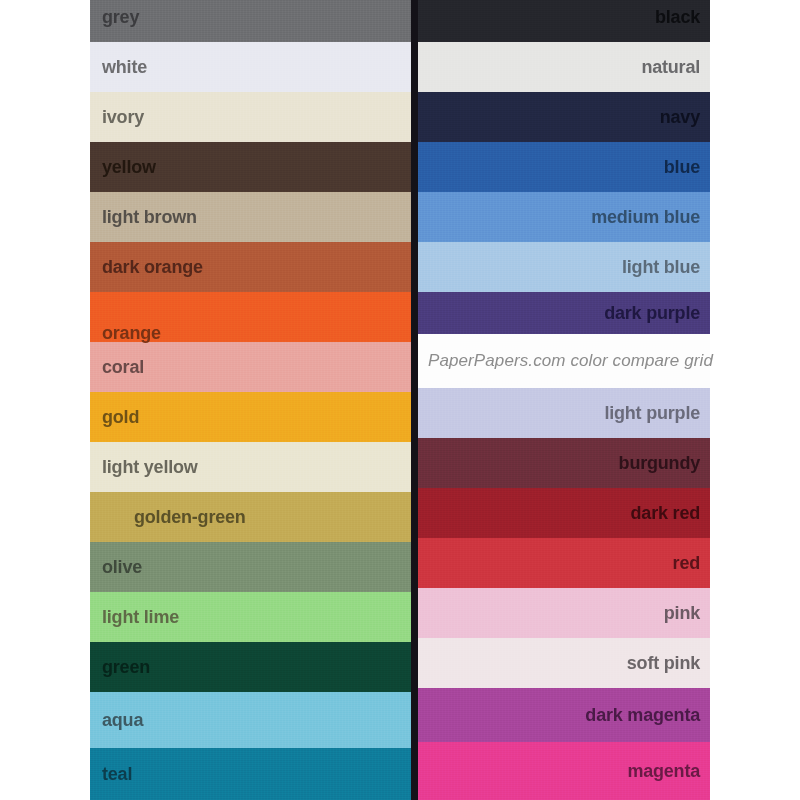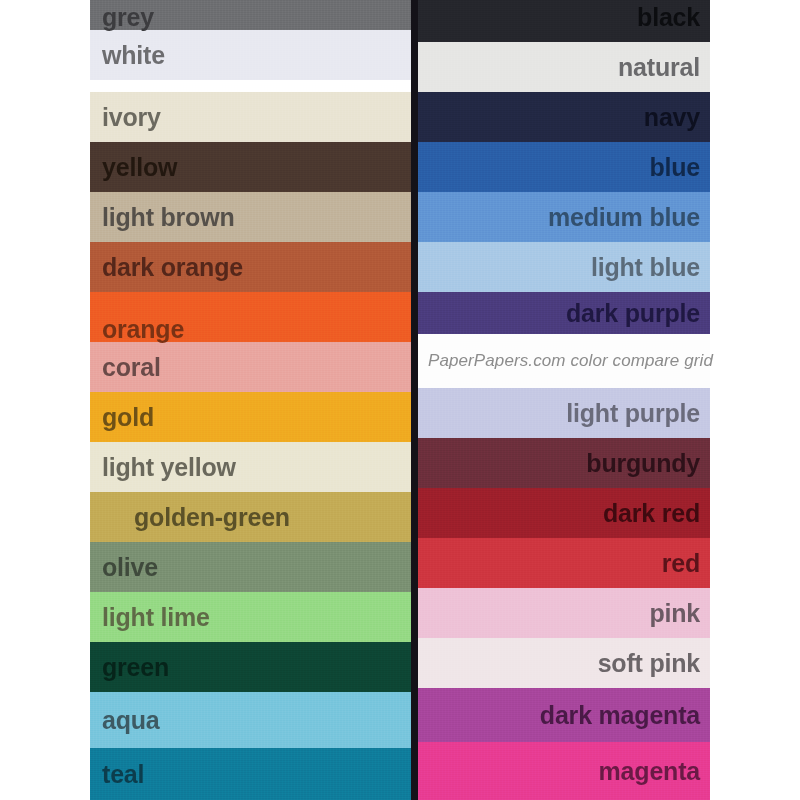"grey" .swatch-label { font-size: 25px -> 18px }
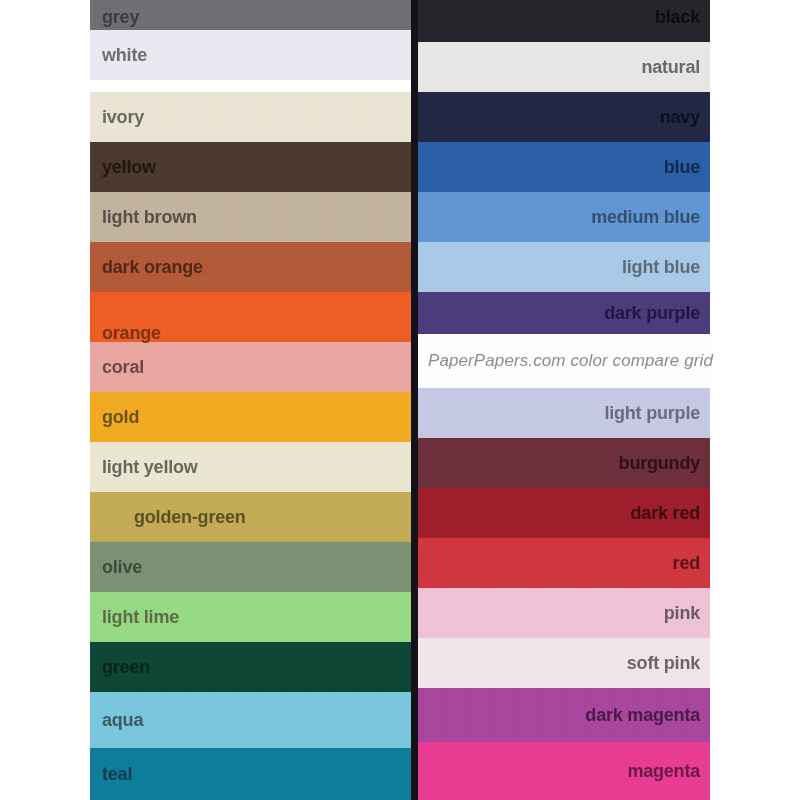"white" div.swatch { top: 30px -> 42px }
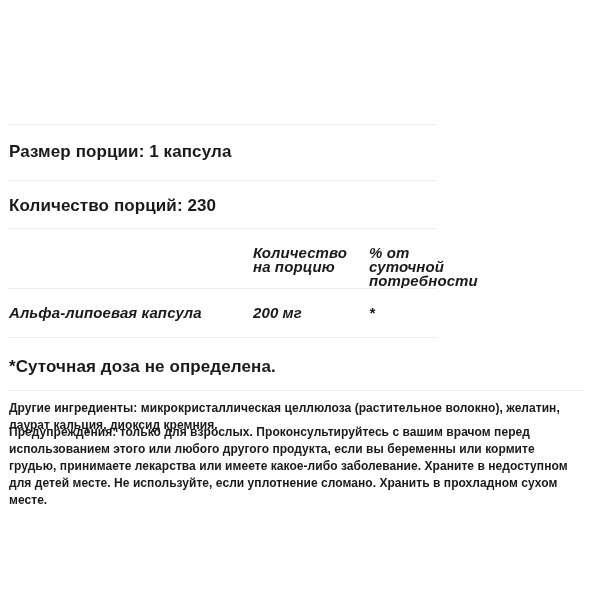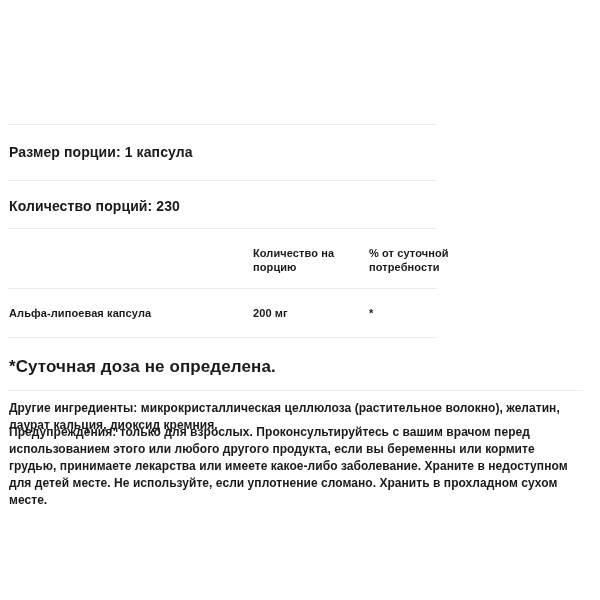"Размер порции: 1 капсула" .serving-line { font-size: 14px -> 17px }
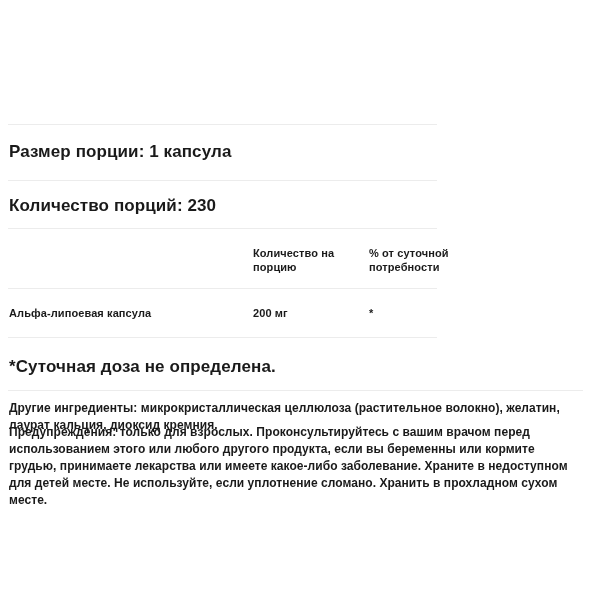"Количество на порцию" .cell { font-size: 11px -> 15px; font-style: none -> italic }
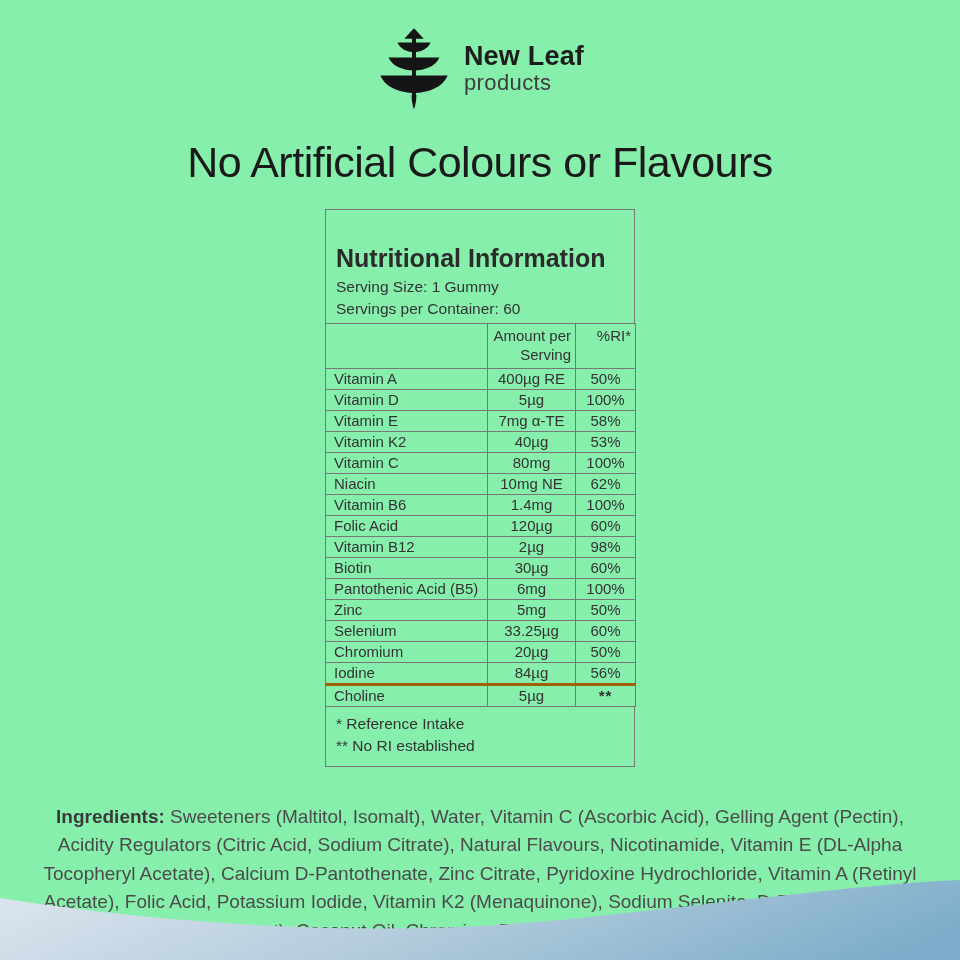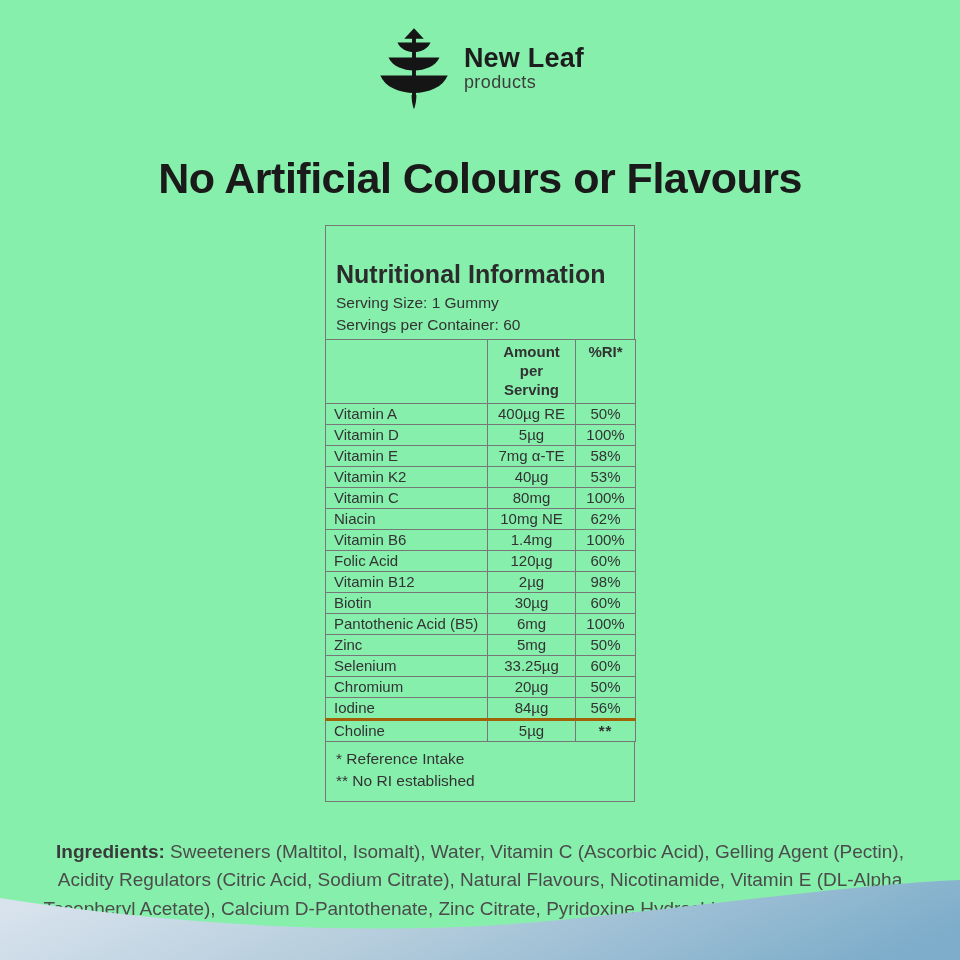"products" .brand-sub { font-size: 18px -> 22px }
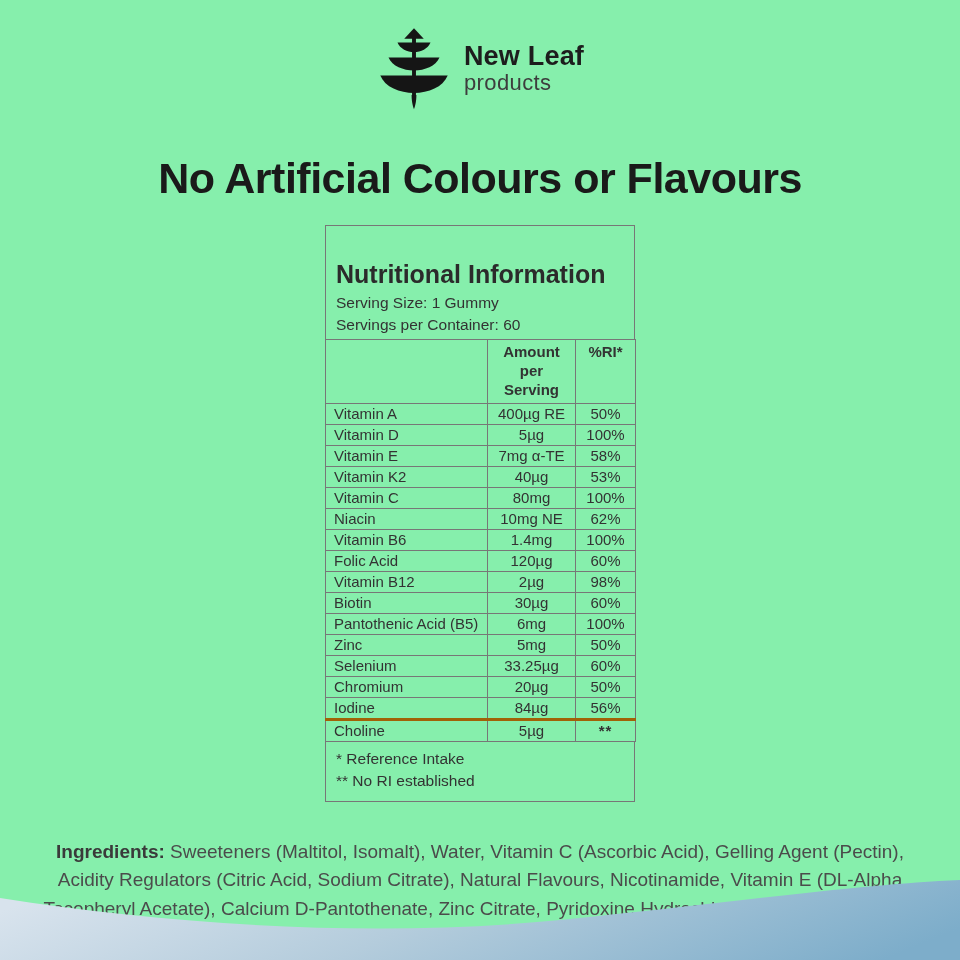"No Artificial Colours or Flavours" .claim { font-weight: 700 -> 400; margin-top: 44px -> 28px }
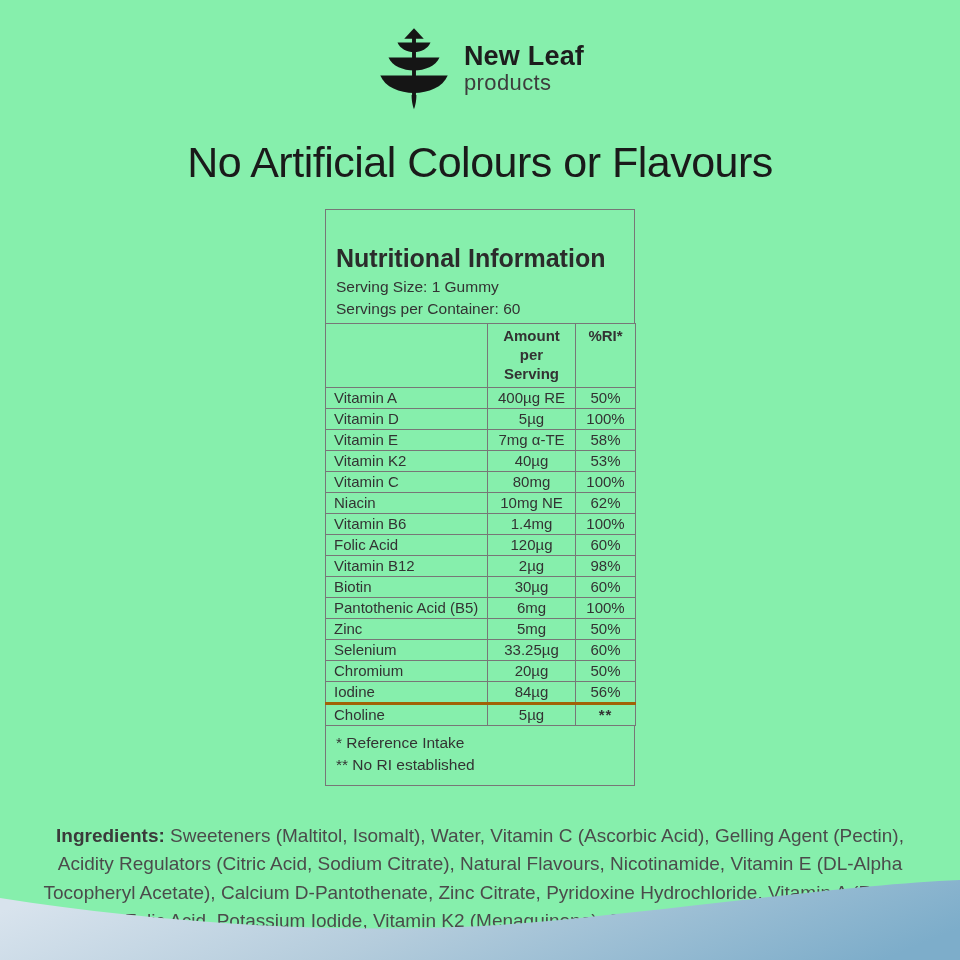"Amount per Serving" table.nt th { font-weight: 700 -> 400; text-align: center -> right }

------------------------------

# Directions
Please output every record above exactly as written, leaving out the pictures.

# Finished exercise
"grey" .swatch-label { font-size: 25px -> 18px }
"white" div.swatch { top: 30px -> 42px }
"Размер порции: 1 капсула" .serving-line { font-size: 14px -> 17px }
"Количество на порцию" .cell { font-size: 11px -> 15px; font-style: none -> italic }
"products" .brand-sub { font-size: 18px -> 22px }
"No Artificial Colours or Flavours" .claim { font-weight: 700 -> 400; margin-top: 44px -> 28px }
"Amount per Serving" table.nt th { font-weight: 700 -> 400; text-align: center -> right }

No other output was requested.